How alien, thought Peyton, the idea of ‘quiescence’ was to a human mind. He could not help feeling amused at the distinction the Engineer had drawn between itself and ‘the robots’. He asked the obvious question.

‘And if something goes wrong with you?’

‘There are two of us. The other is quiescent now. Each can repair the other. That was necessary once, three hundred years ago.’

It was a flawless system. Comarre was safe from accident for millions of years. The builders of the city had set these eternal guardians to watch over them while they went in search of their dreams. No wonder that, long after its makers had died, Comarre was still fulfilling its strange purpose.

What a tragedy it was, thought Peyton, that all this genius had been wasted! The secrets of the Engineer could revolutionise robot technology, could bring a new world into being.

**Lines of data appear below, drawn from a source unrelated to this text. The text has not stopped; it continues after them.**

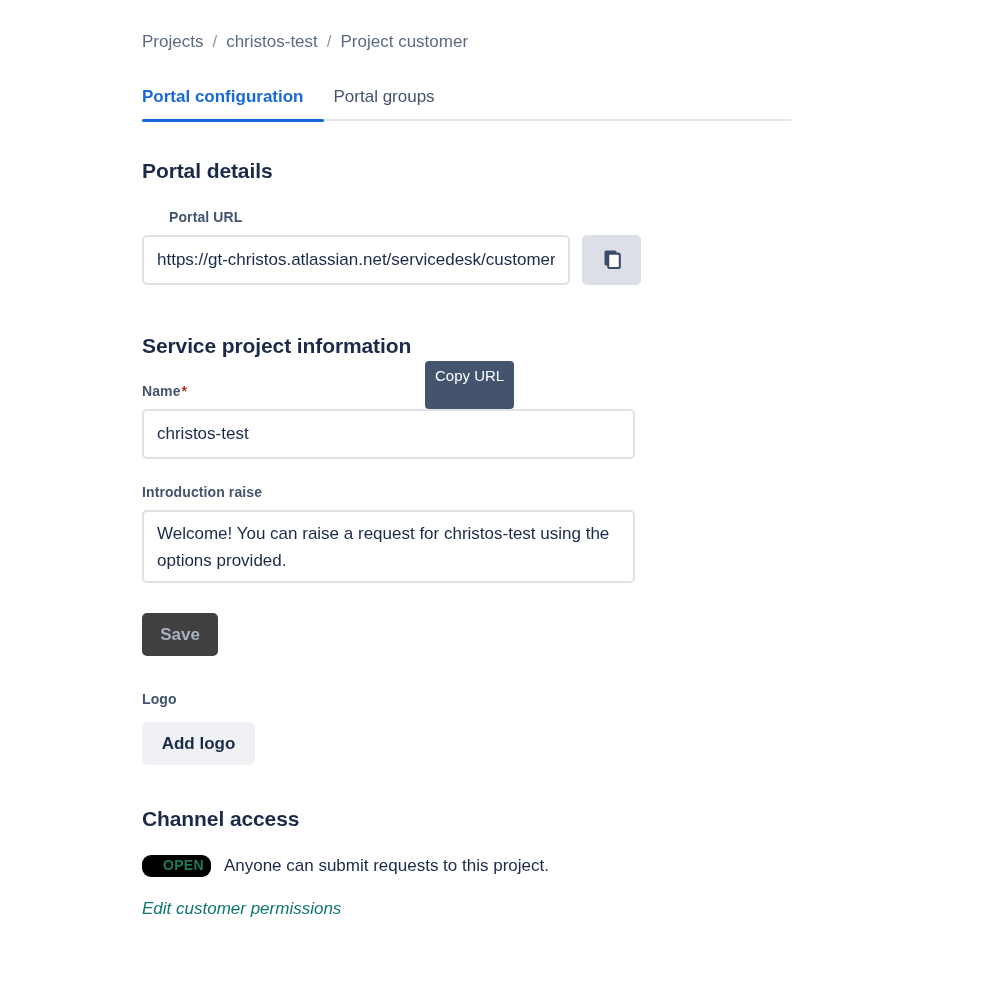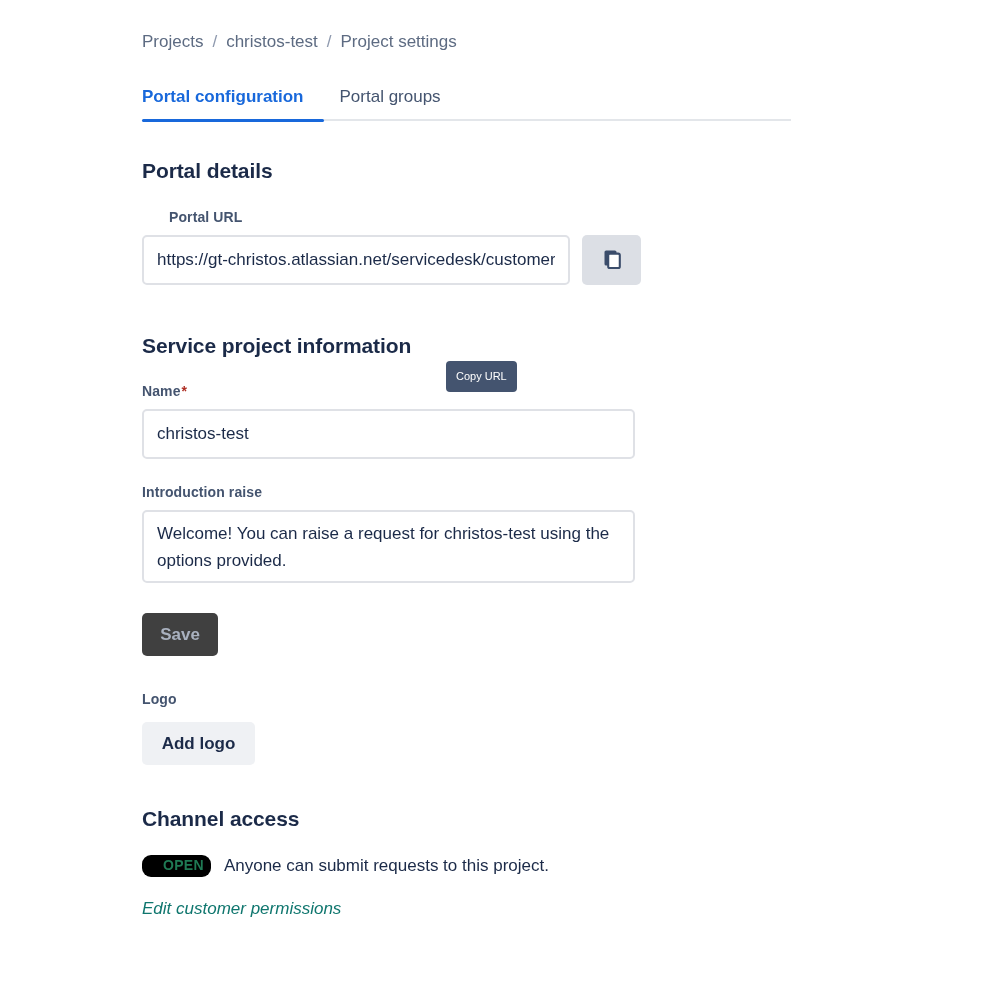--- a/index.html
+++ b/index.html
@@ -267,7 +267,7 @@
       <span class="sep">/</span>
       <a class="crumb">christos-test</a>
       <span class="sep">/</span>
-      <a class="crumb">Project settings</a>
+      <a class="crumb">Project customer</a>
     </nav>
 
     

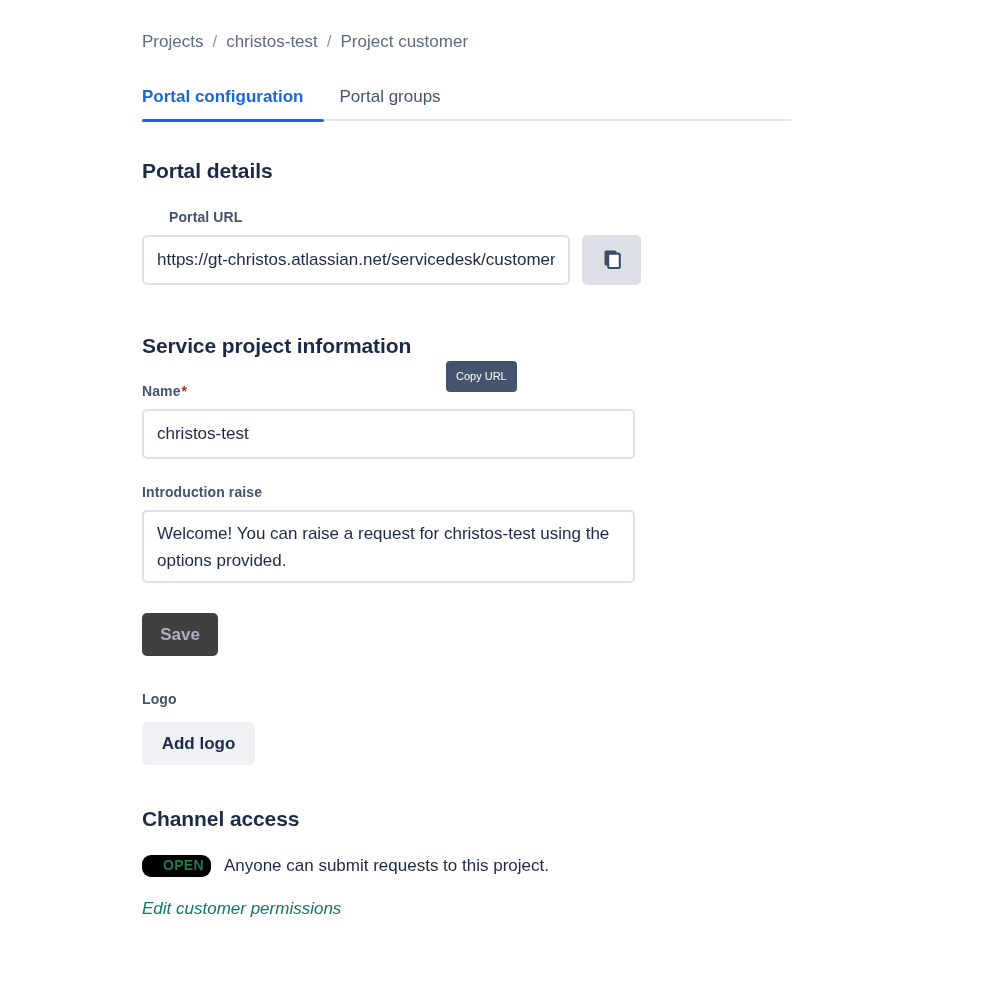--- a/index.html
+++ b/index.html
@@ -60,7 +60,7 @@
   .tabs {
     display: flex;
     align-items: flex-end;
-    gap: 10px;
+    gap: 4px;
   }
   .tab {
     font-size: 17px;

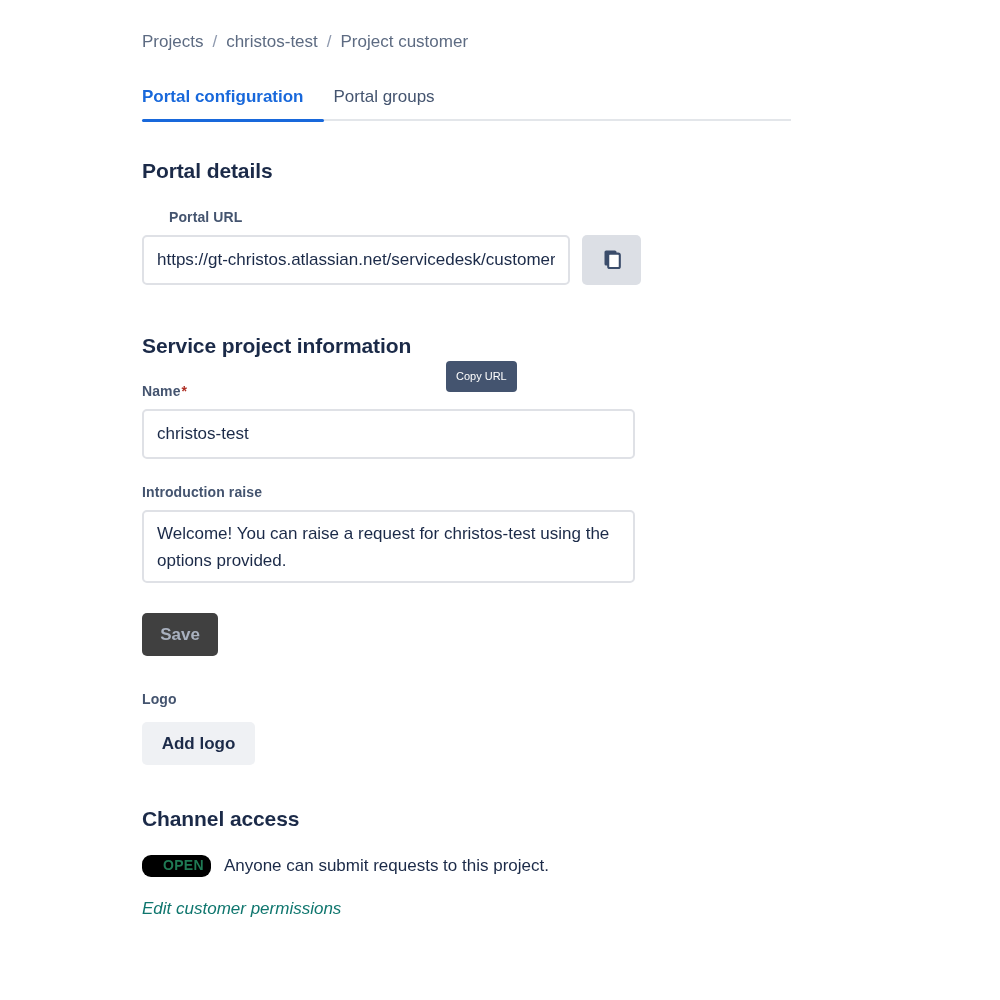--- a/index.html
+++ b/index.html
@@ -173,13 +173,13 @@
   }
   .tooltip {
     position: absolute;
-    left: 446px;
+    left: 425px;
     top: 361px;
     background: #44546f;
     color: #ffffff;
-    font-size: 11px;
+    font-size: 15px;
     line-height: 18px;
-    padding: 6px 10px 7px 10px;
+    padding: 6px 10px 24px 10px;
     border-radius: 4px;
     white-space: nowrap;
   }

Now that the first conscious machines had been built, was there any limit to what lay beyond?

‘No,’ said the Engineer unexpectedly. ‘Thordarsen told me that the robots would one day be more intelligent than man.’

It was strange to hear the machine uttering the name of its maker. So that was Thordarsen’s dream! Its full immensity had not yet dawned on him. Though he had been half-prepared for it, he could not easily accept the conclusions. After all, between the robot and the human mind lay an enormous gulf.

‘No greater than that between man and the animals from which he rose, so Thordarsen once said. You, Man, are no more than a very complex robot. I am simpler, but more efficient. That is all.’

Very carefully Peyton considered the statement. If indeed Man was no more than a complex robot—a machine composed of living cells rather than wires and vacuum tubes—yet more complex robots would one day be made. When that day came, the supremacy of Man would be ended. The machines might still be his servants, but they would be more intelligent than their master.

It was very quiet in the great room lined with the racks of analysers and relay panels. The Engineer was watching Peyton intently, its arms and tentacles still busy on their repair work.